[SPARK-33391][SQL] element_at with CreateArray not respect one based index. #30296

leanken-zz · 2020-11-09T08:22:35Z

What changes were proposed in this pull request?

element_at with CreateArray not respect one based index.

repo step:

var df = spark.sql("select element_at(array(3, 2, 1), 0)")
df.printSchema()

df = spark.sql("select element_at(array(3, 2, 1), 1)")
df.printSchema()

df = spark.sql("select element_at(array(3, 2, 1), 2)")
df.printSchema()

df = spark.sql("select element_at(array(3, 2, 1), 3)")
df.printSchema()

root
– element_at(array(3, 2, 1), 0): integer (nullable = false)

root
– element_at(array(3, 2, 1), 1): integer (nullable = false)

root
– element_at(array(3, 2, 1), 2): integer (nullable = false)

root
– element_at(array(3, 2, 1), 3): integer (nullable = true)

correct answer should be 
0 false because it throw new ArrayIndexOutOfBoundsException("SQL array indices start at 1")
1 false
2 false
3 false
bigger than 3, etc. 4,5,6,7 should return true

For expression eval, it respect the oneBasedIndex, but within checking the nullable, it calculates with zeroBasedIndex using computeNullabilityFromArray.

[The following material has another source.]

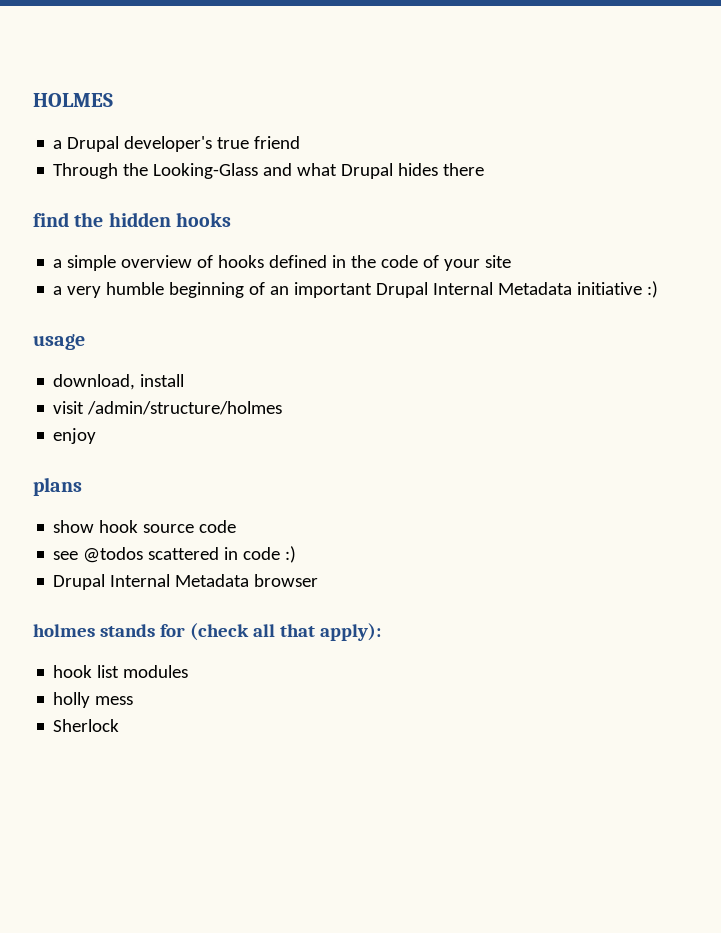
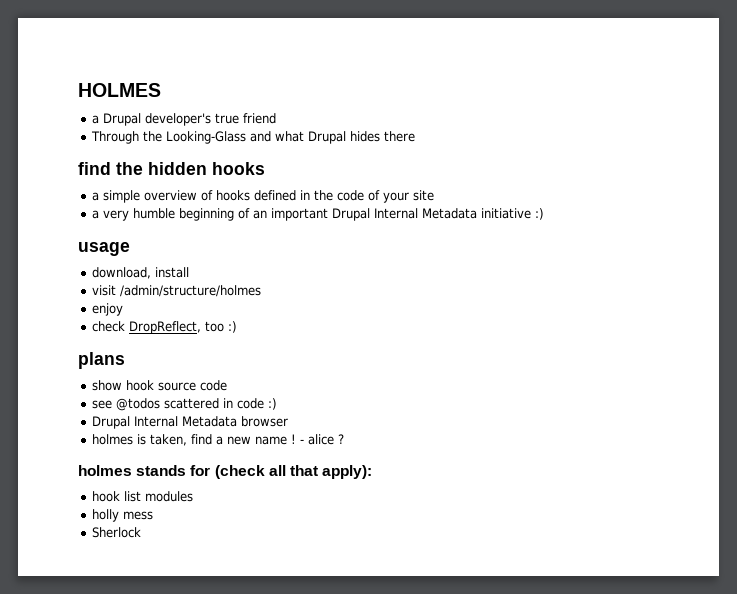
(97, 436) none -> [92,321,238,334] // check DropReflect, too :)
(319, 580) none -> [92,434,345,446] // holmes is taken, find a new name ! - alice ?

Why are the changes needed?

Correctness issue.

Does this PR introduce any user-facing change?

No.

How was this patch tested?

Added UT and existing UT.

Change-Id: Ib0f29cdf1016d53c0ca121fa463c5a2a8fd6b960

leanken-zz · 2020-11-09T08:22:57Z

@cloud-fan FYI.

SparkQA · 2020-11-09T09:05:43Z

Kubernetes integration test starting
URL: https://amplab.cs.berkeley.edu/jenkins/job/SparkPullRequestBuilder-K8s/35385/

cloud-fan · 2020-11-09T09:12:00Z

...catalyst/src/main/scala/org/apache/spark/sql/catalyst/expressions/collectionOperations.scala

@@ -1966,7 +1966,7 @@ case class ElementAt(left: Expression, right: Expression)
  }

  override def nullable: Boolean = left.dataType match {
-    case _: ArrayType => computeNullabilityFromArray(left, right)
+    case _: ArrayType => computeNullabilityFromArray(left, right, isOneBasedIndex = true)


how about computeNullabilityFromArray(left, Subtract(right, Literal(1)))?

what if it's a negative number like -1. -1 means the last one from right to left.

_FUNC_(array, index) - Returns element of array at given (1-based) index. If index < 0, accesses elements from the last to the first. Returns NULL if the index exceeds the length of the array.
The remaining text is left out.